Türkiye'nin en iyi haber sitesi
YÜKSEL AYTUĞ

Meşale kokusu mu dediniz?

Ali Koç'un başkanlığa, Cocu'nun teknik direktörlüğe gelmesi ile birlikte uzun zamandır ilk kez Fenerbahçe adına güzel umutlar beslemeye başladım. Hazırlık maçlarında elde edilen skorlardan ziyade, ortaya konulan agresif hücum futbolu ile Barış ve Elif Elmas gibi genç oyuncuların takıma kazandırılma çabaları da takdire değerdi. Başkan Ali Koç'un hafta arası Fenerbahçe TV'de yaptığı 'Camiaya Sesleniş'teki açıklamaları ise yüreğime su serpti.
Sadece skora odaklı olmayan, kulübün geleceğini de teminat altına alacak uygulamaların ilk işaretlerini veren Koç ve ekibinin bana göre en önemli icraatlarından biri de eski Migros tribününün alt kısmının 'öğrenci tribünü' haline getirilmesiydi. Ancak Ali Koç şöyle dedi: "Feyenoord maçında 150 kadar kendini bilmez taraftar, öğrencilerin bulunduğu tribünün üst kısmında toplanarak onları tehdit ve taciz etmiş. Öğrenciler gelip kendileri söyledi. Böyle bir tacize Fenerbahçe tribünlerinde asla izin vermeyeceğiz." Belli ki 'kalıntıları' temizlemek öyle pek kolay olmayacak.
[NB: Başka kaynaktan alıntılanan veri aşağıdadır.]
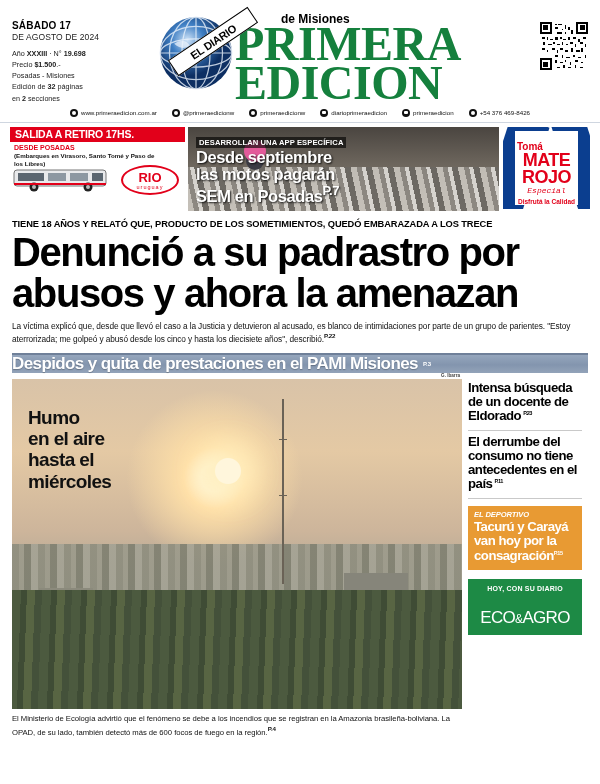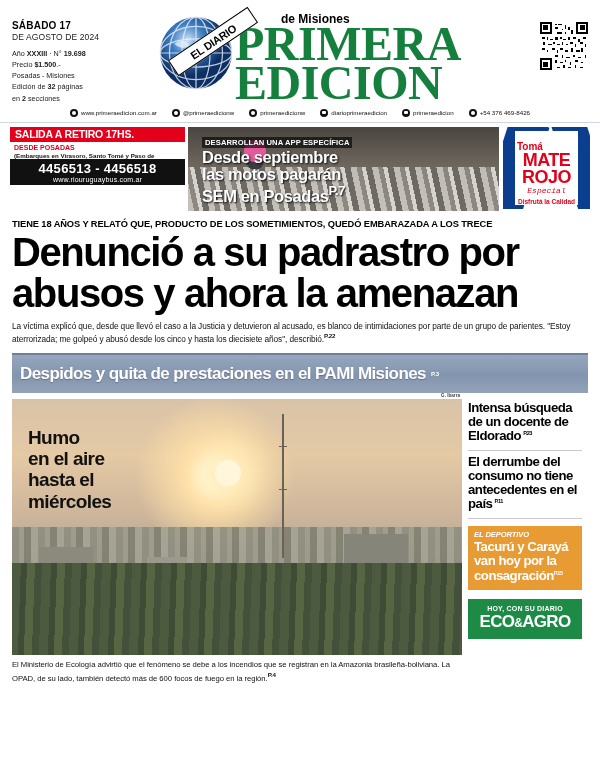--- a/index.html
+++ b/index.html
@@ -45,7 +45,7 @@
   
   .adrow { height:88px; display:flex; gap:3px; padding:4px 10px 0 10px; }
 
-  .ad-bus { width:175px; height:58px; position:relative; background:#fff; overflow:hidden; }
+  .ad-bus { width:175px; height:76px; position:relative; background:#fff; overflow:hidden; }
   .bus-red { position:absolute; left:0; top:0; width:175px; height:15px; background:#e2001a; }
   .bus-red span { color:#fff; font-size:10.5px; font-weight:bold; padding-left:5px; line-height:15px; letter-spacing:-0.2px; display:block;}
   .bus-sub { position:absolute; left:4px; top:17px; font-size:7px; font-weight:bold; color:#e2001a; }

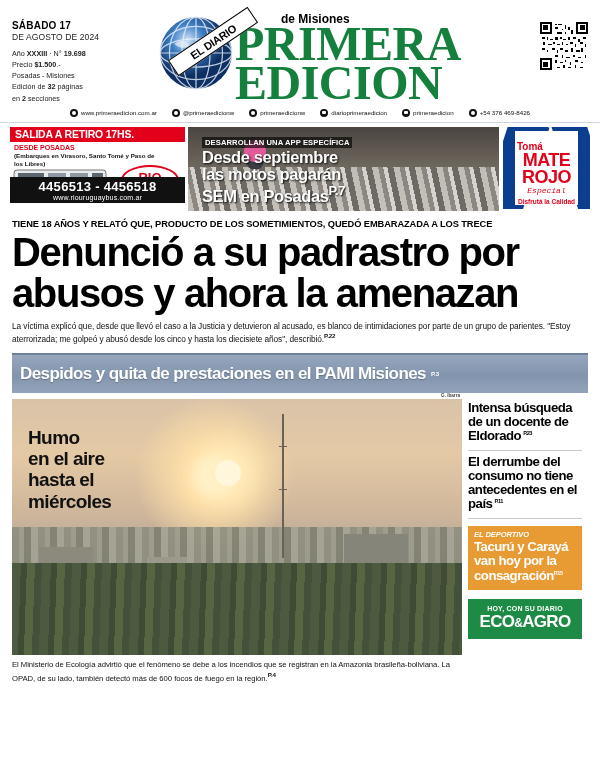--- a/index.html
+++ b/index.html
@@ -69,7 +69,7 @@
     opacity:.85;
   }
   .rider { position:absolute; left:18%; top:16%; width:22px; height:22px; border-radius:50%; background:#e35a9a; box-shadow:0 10px 0 -2px #3b3b44; }
-  .ad-mid-text { position:absolute; left:14px; right:6px; top:4px; text-align:left; }
+  .ad-mid-text { position:absolute; left:8px; right:6px; top:4px; text-align:left; }
   .amt-kicker { display:inline-block; background:rgba(0,0,0,.62); color:#fff; font-size:7.6px; font-weight:bold; padding:1px 3px; letter-spacing:.1px; }
   .amt-line { color:#fff; font-size:16.5px; font-weight:bold; line-height:1.06; text-shadow:1px 1px 2px rgba(0,0,0,.9); letter-spacing:-0.4px; }
   .amt-pg { font-size:13px; vertical-align:super; font-weight:bold; }

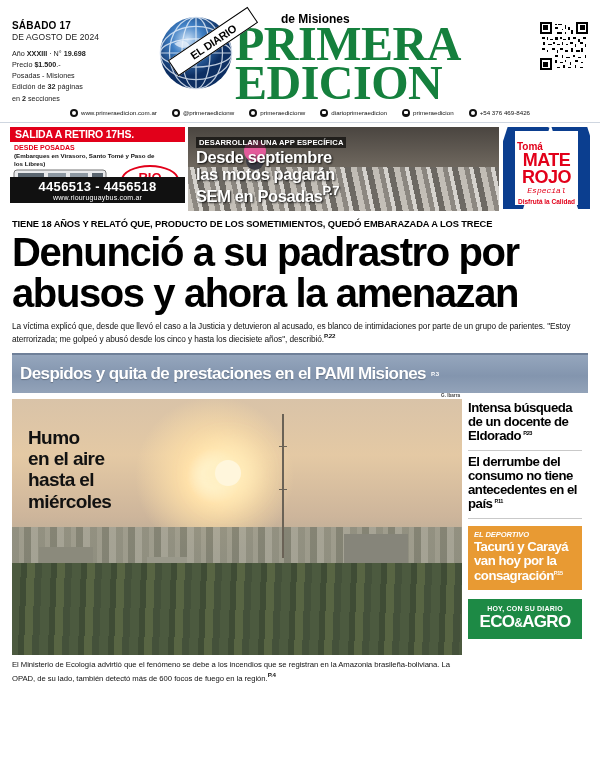--- a/index.html
+++ b/index.html
@@ -332,10 +332,6 @@
         <b>RIO</b>
         <i>uruguay</i>
       </div>
-      <div class="bus-black">
-        <b>4456513 - 4456518</b>
-        <i>www.riouruguaybus.com.ar</i>
-      </div>
     </div>
 
     <div class="ad-mid">

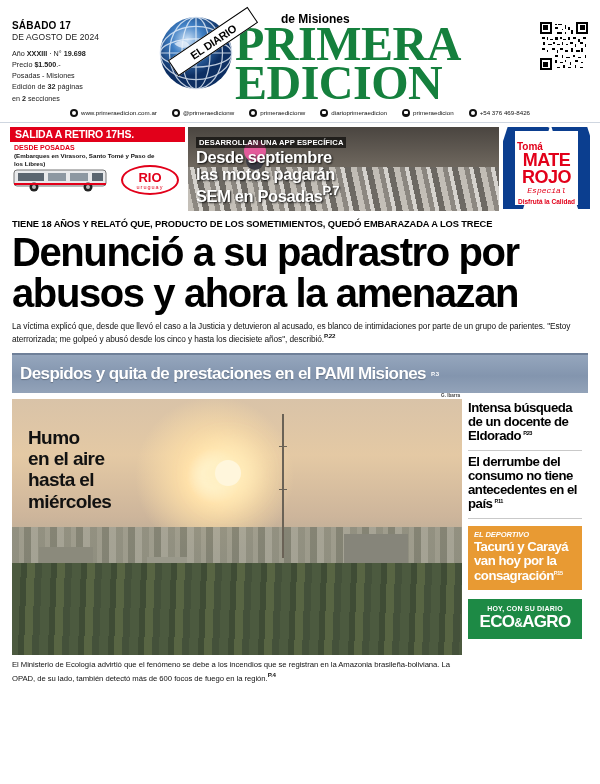--- a/index.html
+++ b/index.html
@@ -94,8 +94,8 @@
   .pg { font-size:6.2px; font-weight:bold; vertical-align:super; }
 
   
-  .pami { margin:7px 12px 0 12px; height:40px; background:linear-gradient(180deg,#95a6bd 0%,#8395ae 55%,#93a3b9 100%);
-          border-top:2px solid #6f8099; display:flex; align-items:center; padding-left:8px; }
+  .pami { margin:7px 12px 0 12px; height:20px; background:linear-gradient(180deg,#95a6bd 0%,#8395ae 55%,#93a3b9 100%);
+          border-top:2px solid #6f8099; display:flex; align-items:center; }
   .pami b { color:#fff; font-size:17px; font-weight:bold; letter-spacing:-0.6px; text-shadow:0 1px 1px rgba(0,0,0,.25); }
   .pami .pg { color:#fff; margin-left:5px; font-size:6px; }
 

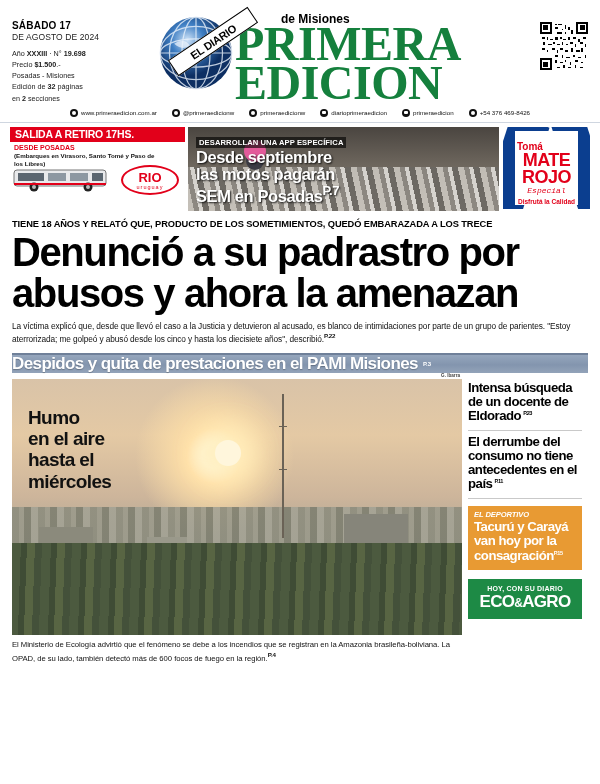--- a/index.html
+++ b/index.html
@@ -104,7 +104,7 @@
   .col-photo { width:450px; position:relative; }
   .photo-credit { position:absolute; right:2px; top:-6px; font-size:4.6px; font-weight:bold; color:#444; }
   .photo {
-    position:relative; width:450px; height:256px; overflow:hidden;
+    position:relative; width:450px; height:330px; overflow:hidden;
     background:
       radial-gradient(circle at 45% 30%, #fff3d0 0 4%, #ffe0a8 9%, rgba(255,214,160,0) 26%),
       linear-gradient(180deg,#d9c3a8 0%,#e4c9a4 22%,#cdb59b 46%,#a8a292 66%,#7f8472 82%,#5f6a56 100%);

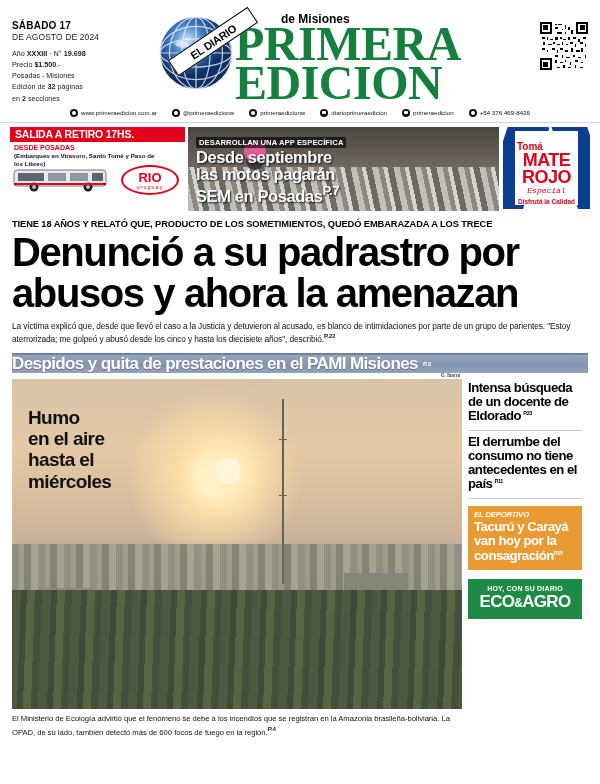--- a/index.html
+++ b/index.html
@@ -139,7 +139,7 @@
 
   .ecoagro { margin-top:9px; background:#1d8a45; padding:6px 4px 7px 4px; text-align:center; }
   .eco-kicker { color:#fff; font-size:7px; font-weight:bold; letter-spacing:.2px; }
-  .eco-logo { color:#fff; font-size:17px; font-weight:bold; letter-spacing:-0.7px; margin-top:0; }
+  .eco-logo { color:#fff; font-size:17px; font-weight:normal; letter-spacing:-0.7px; margin-top:16px; }
   .eco-amp { font-size:12px; }
 </style>
 </head>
Allah, Ali Koç ve ekibinin yardımcısı olsun.
Bu arada takıma öyle dişe dokunur bir transfer yapılmaması da bana göre altında gizli bir mesaj içeriyor.
Sanırım, 'Geçmiş başarısızlıkların tek sebebi, eski yönetim ve teknik kadrodur.
Biz aynı takımla çok daha iyisini yapabiliriz' denilmek isteniyor.
Ve son bir not: Fenerbahçe TV'de yayınlanan yeni Fenerbahçe marşındaki sözler biraz canımı sıktı:
'Yağmurun tadı, meşalenin kokusu / Çağırıyor bizi Kadıköy'ün boğası'...
Hem sporcu, hem taraftar sağlığını tehdit eden meşaleyi de, kokusunu da şiddetle reddediyorum.
Tribünlerde olmaması gereken meşalenin, Fenerbahçe marşında ne işi var?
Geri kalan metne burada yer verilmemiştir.